🤖 AI Summary
This work addresses the challenge of efficiently modeling long-range temporal dependencies in visual tracking under dynamic scenes, where existing approaches either rely on complex custom modules or incur high computational costs. To overcome these limitations, we propose a novel tracking framework based on the selective state space model (Mamba), which leverages a state-aware mechanism and inter-frame hidden state propagation to achieve concise yet effective long-term temporal modeling while maintaining linear computational complexity. Notably, our method requires no additional task-specific modules and achieves significant improvements in both accuracy and robustness across multiple benchmarks, thereby demonstrating the superiority and potential of state space models for visual tracking tasks.
📝 Abstract
Visual tracking aims to automatically estimate the state of a target object in a video sequence, which is challenging especially in dynamic scenarios.
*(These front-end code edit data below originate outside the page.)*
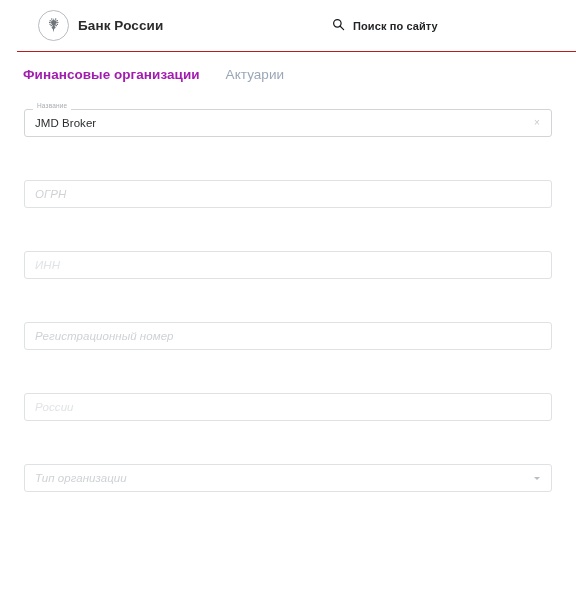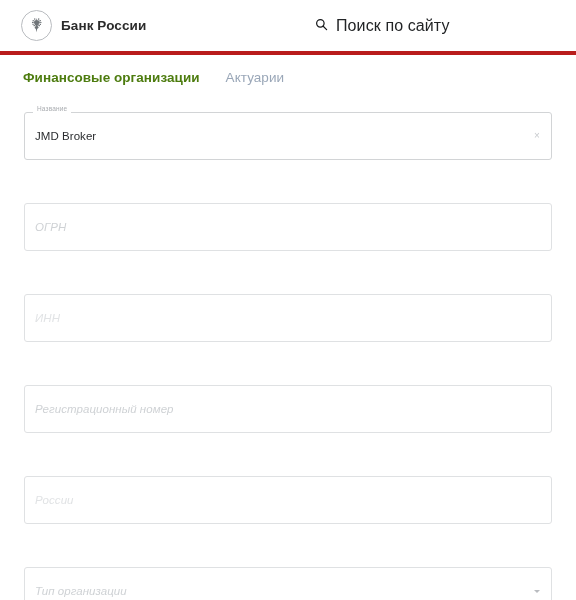"Банк России" .site-header { border-bottom: 4px solid #b91c1c -> 1px solid #b91c1c; margin-left: none -> 17px }
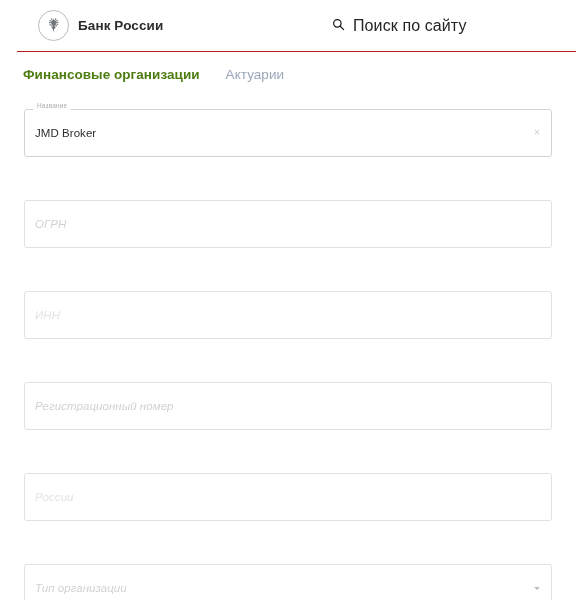"Поиск по сайту" .search-label { font-size: 16px -> 11px; font-weight: 400 -> 700 }
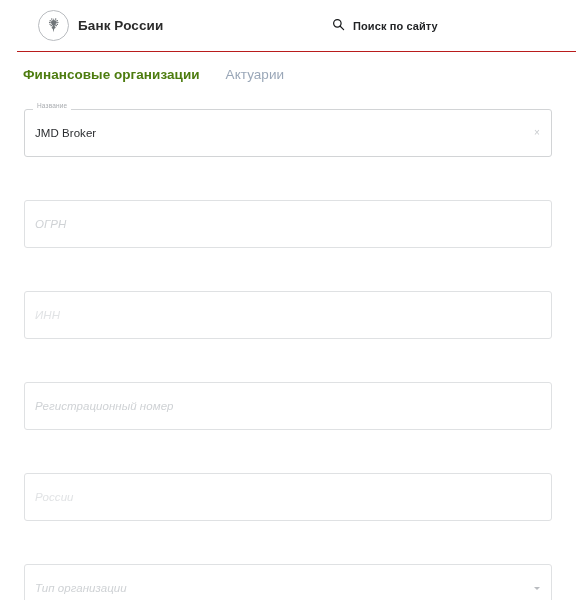"Финансовые организации" .tab.is-active { color: #4d7c0f -> #a21caf }
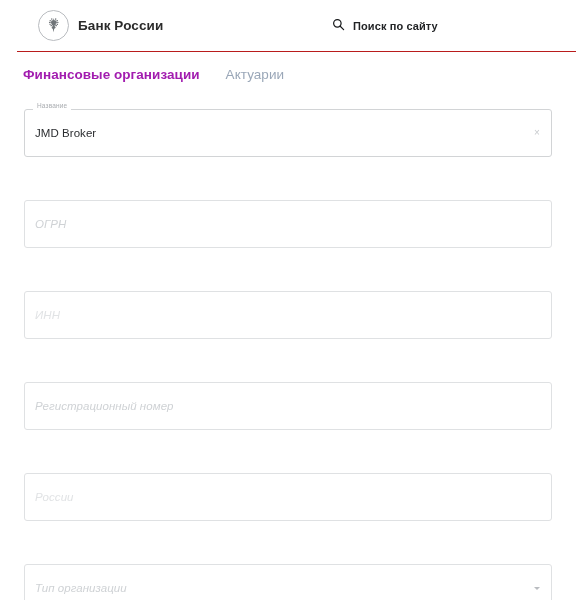"JMD Broker" .field { height: 48px -> 28px }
Thus, numerous methods are proposed to introduce temporal cues to enhance tracking robustness. However, conventional CNN and Transformer architectures exhibit inherent limitations in modeling long-range temporal dependencies in visual tracking, often necessitating either complex customized modules or substantial computational costs to integrate temporal cues. Inspired by the success of the state space model, we propose a novel temporal modeling paradigm for visual tracking, termed State-aware Mamba Tracker (SMTrack), providing a neat pipeline for training and tracking without needing customized modules or substantial computational costs to build long-range temporal dependencies. It enjoys several merits. First, we propose a novel selective state-aware space model with state-wise parameters to capture more diverse temporal cues for robust tracking. Second, SMTrack facilitates long-range temporal interactions with linear computational complexity during training. Third, SMTrack enables each frame to interact with previously tracked frames via hidden state propagation and updating, which releases computational costs of handling temporal cues during tracking. Extensive experimental results demonstrate that SMTrack achieves promising performance with low computational costs.